Lucienne Cluytens : la Grosse / Grosse surprise.
Voici un livre vivement conseillé pour tous lecteurs et particulièrement pour les amateurs de polars bien glauques : La Grosse, écrit par Lucienne Cluytens en 2004 et paru aux Liv’Editions. Grosse surprise, en effet, pour cette œuvre qui s’apparente aux romans de gare à trois sous et qui, la plupart du temps, ne valent pas deux kopecks. Grosse exception, aussi, peut-être, car la grosse se lit vraiment d’une seule traite.
Eva est grosse, et, parce qu’elle est grosse, elle provoque le dégoût de Monsieur Milaret qui l’emploie à la poste comme vacataire pendant les vacances d’été. Eva adore ce travail et ne comprend pas pourquoi elle ne récupère jamais le poste de manière pérenne lorsqu’il devient définitivement vacant. La première employée mise au guichet du bureau s’appelle Sandrine…. Elle y sévit pendant quelques mois seulement car elle finit par « se suicider » pour de mystérieux motifs. La seconde meurt dans un mystérieux accident de voiture. Quant à la troisième, Hélène, elle rencontre très vite un prince charmant qui l’emmène loin, très loin de la petite ville de Basse-Rive. Vient ensuite Marie. Suivra-t-elle le même chemin que les trois précédentes ?
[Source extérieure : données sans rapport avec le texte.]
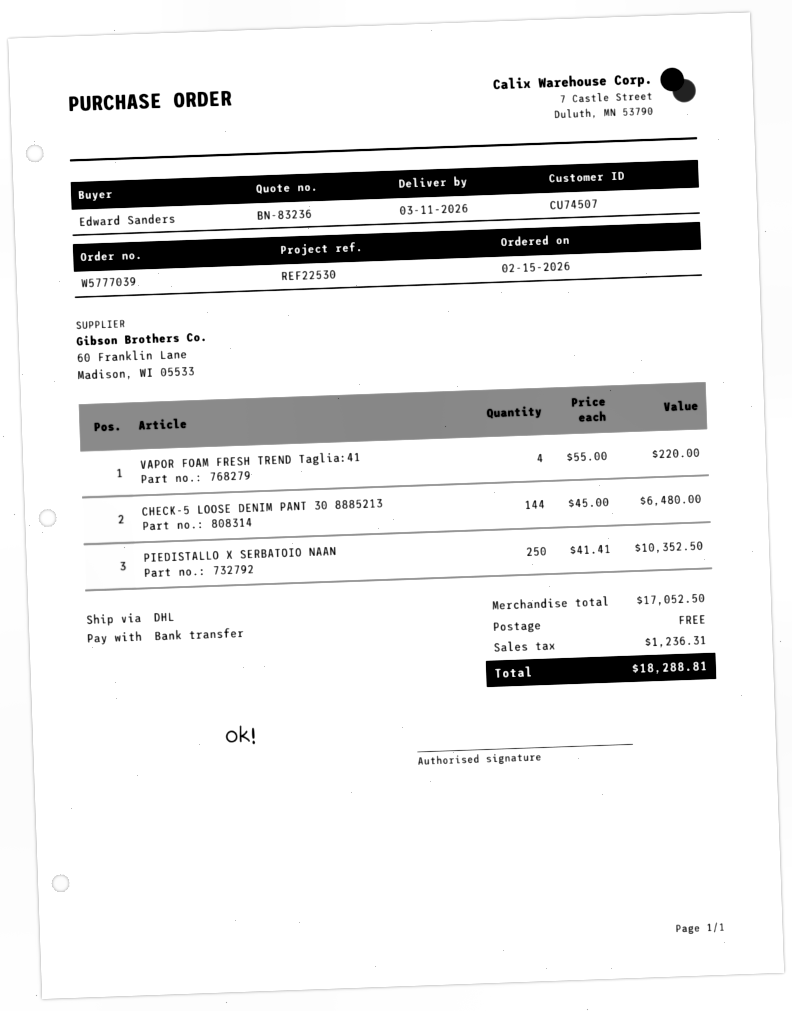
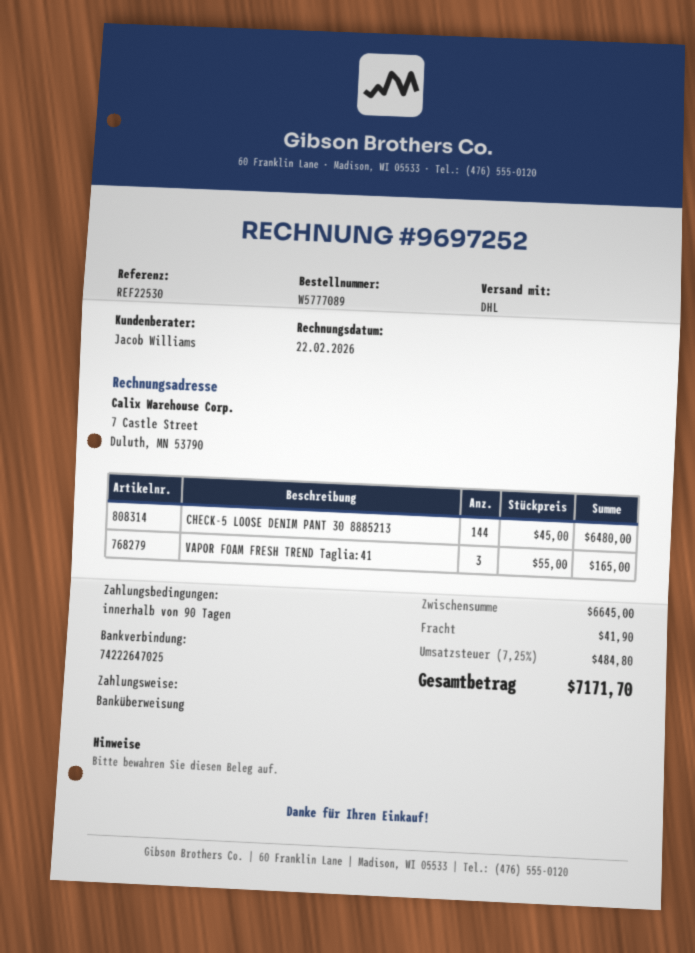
order number: W5777039 -> W5777089
VAPOR FOAM FRESH TREND Taglia:41: 4 x 55.00 = 220.00 -> 3 x 55.00 = 165.00
PIEDISTALLO X SERBATOIO NAAN: 250 x 41.41 = 10352.50 -> none
subtotal: 17052.50 -> 6645.00
shipping: 0.00 -> 41.90
tax: 1236.31 -> 484.80
total: 18288.81 -> 7171.70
Il va sans dire que c’est Eva qui est l’instigatrice de toutes ces disparitions, tragiques ou non. Son but ? La place d’employée au guichet du bureau de poste ; elle est persuadée qu’elle finira par l’obtenir. C’est cette obsession étrange qui met la puce à l’oreille de Monsieur Milaret qui lance discrètement son fils sur les traces d’Eva et des mystérieuses disparues.
Ainsi, point de mystère sur l’identité de la criminelle, point de mystère non plus sur ses motivations. Tout l'intérêt du roman réside dans la peinture psychologique et sociale d’Eva et des habitants de Basse-Rive. On entre de plein pied dans la tête d’une fille obèse, qui n’a aucune réelle volonté de changer tout en souffrant énormément du désert affectif dont elle est victime.
Quant à l’univers social évoqué, c’est celui d’une petite épicerie en pleine décrépitude que tient la mère d’Eva, c’est celui très France profonde de la petite ville de Basse-Rive, dans les Ardennes.
Les actes commis par Eva sont prémédités et n’ont pas forcément pour finalité l’assassinat : seulement l’éviction de celle qu’elle considère comme sa rivale. Pour ce, la plupart du temps, elle se lie avec elle, trouve sa faille, s’y immisce et l’utilise pour parvenir à ses fins : par exemple, Sandrine est inquiète, jalouse : elle craint que Sébastien, son petit ami qui travaille dans un restaurant de Fumay la trompe. Eva attisera ses angoisses et poussera la jeune fille au suicide.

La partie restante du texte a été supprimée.